Sull’antico Egitto se ne son sempre dette di tutti i colori, a partire dalle bizzarre connessioni tra le piramidi e gli alieni per finire sulle presunte doti paranormali possedute da alcuni faraoni.
Ma forse non tutti conoscono la storia che si nasconde dietro ai geroglifici scoperti dall’archeologo Mariette, poco prima del ‘900, nel tempio di Dendera, a una settantina di chilometri da Tebe.
Durante quegli scavi, all’interno del tempio vennero ritrovate alcune cripte che svelarono delle pareti ricoperte da lastre di pietra incise, che risalirebbero al XV secolo a. C.
Queste lastre mostrano dei sacerdoti del tempio che stanno celebrando un rituale attorno a un oggetto che dovrebbe essere un fiore di loto, ma che alcuni appassionati di archeologia misteriosa interpretano come cavi elettrici d’alimentazione. Ecco qui la singolare storia cui si faceva riferimento poc’anzi. Questi appassionati vedono nella colonna dorsale di Osiride un avvolgimento elettrico, mentre i serpenti raffigurati sarebbero per loro le ‘serpentine’ che si trovano nei tubi di Crookes. Sulle lastre si può inoltre osservare una divinità che tiene in mano una coppia di pugnali: questa raffigurazione viene letta come un segnale di pericolo che si troverebbe proprio in prossimità del punto in cui dal tubo di Crookes escono i raggi x. La somiglianza è così forte che c’è chi ha ipotizzato che Crookes stesso abbia preso quei disegni come spunto decisivo per realizzare il suo macchinario a raggi “X”.
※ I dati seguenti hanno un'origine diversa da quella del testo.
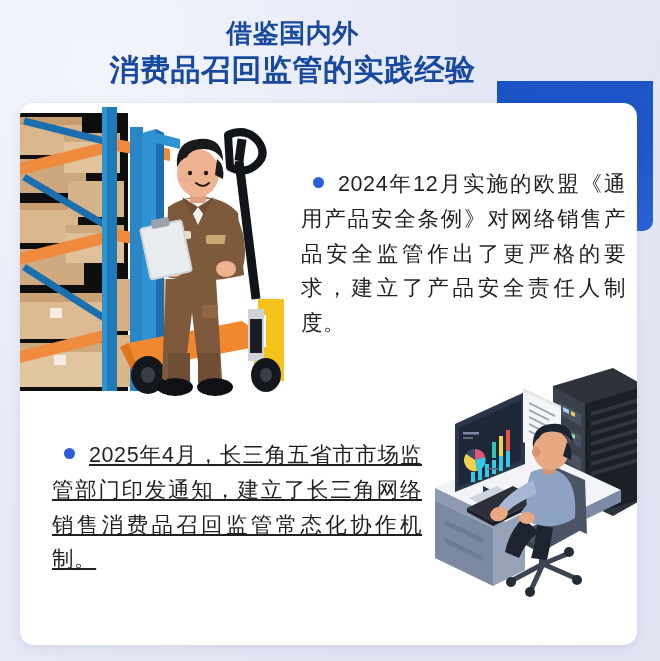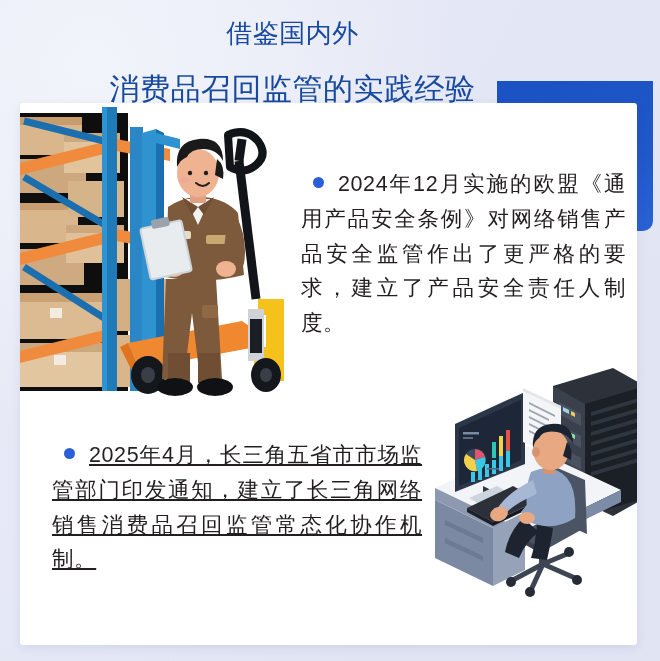"借鉴国内外" #title { font-weight: normal -> bold }
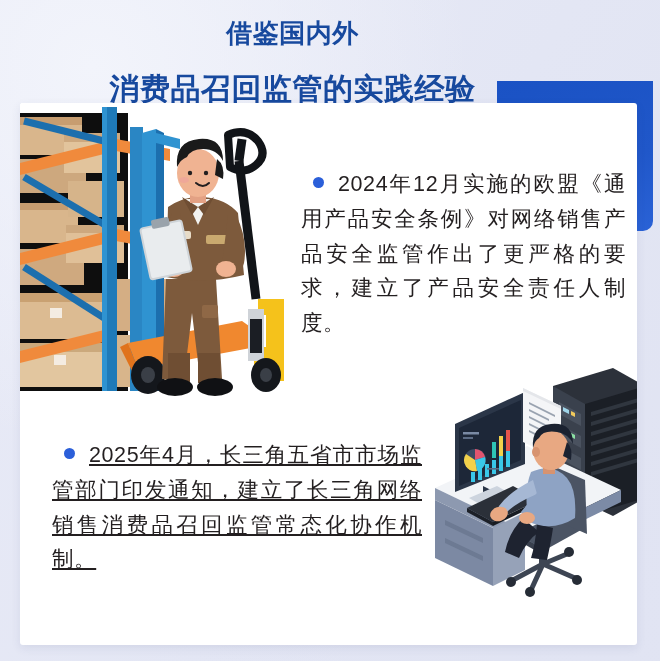"消费品召回监管的实践经验" #title .l2 { margin-top: 19px -> none }
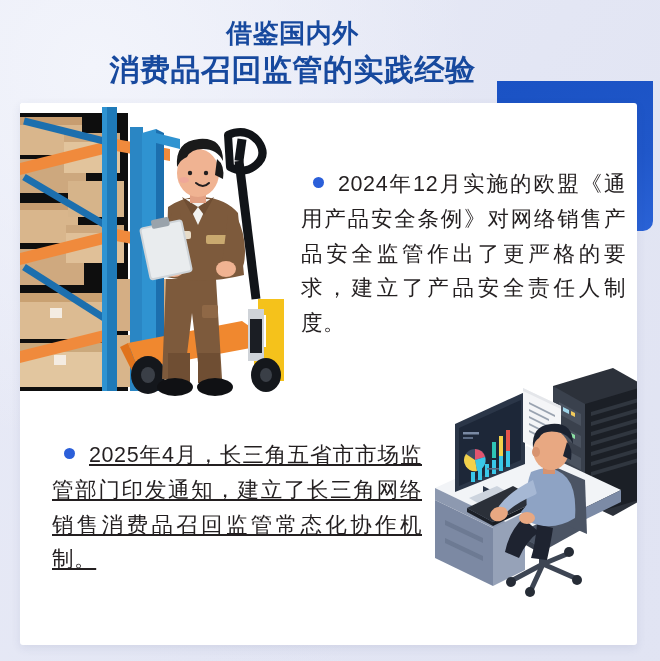"2024年12月实施的欧盟《通用产品安全条例》对网络销售产品安全监管作出了更严格" #card { border-radius: 3px -> 14px }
Grazie a questa lettura alternativa delle incisioni, i geroglifici scoperti da Mariette divennero noti come le ‘lampade di Dendera’. La teoria degli ‘egizi elettrici’ è stata portata avanti – con un certo coraggio – da alcuni ricercatori e appassionati, tra i quali si distingue il tedesco Erich von Daniken (noto per le sue teorie sulle relazioni tra antico Egitto e viaggi interstellari) che nel 1991 studiò a fondo i bassorilievi. Egli giunse alla temeraria conclusione che gli egizi avessero, già all’epoca, inventato l’elettricità.
A far luce (ehm) sulla faccenda ci pensano altri studiosi, i quali interpretano il tutto come una simbologia del tutto coerente con la mitologia egiziana: il serpente ancestrale che sorge dal fiore di loto è infatti una leggenda egizia assai conosciuta, e anche il sostegno è una figura tipica dell’arte egiziana. Dunque l’intera scena dovrebbe, secondo questi ricercatori, raffigurare la banale costruzione di due santuari.
Eppure, la tendenza a quella che Umberto Eco chiama ‘sovrainterpretazione’ è per alcuni un bisogno irrefrenabile. Ed è in questa maniera che il mondo antico, buio e a tratti sconosciuto, finisce per essere caricato di teorie che, molto spesso, sono molto più affascinanti che plausibili.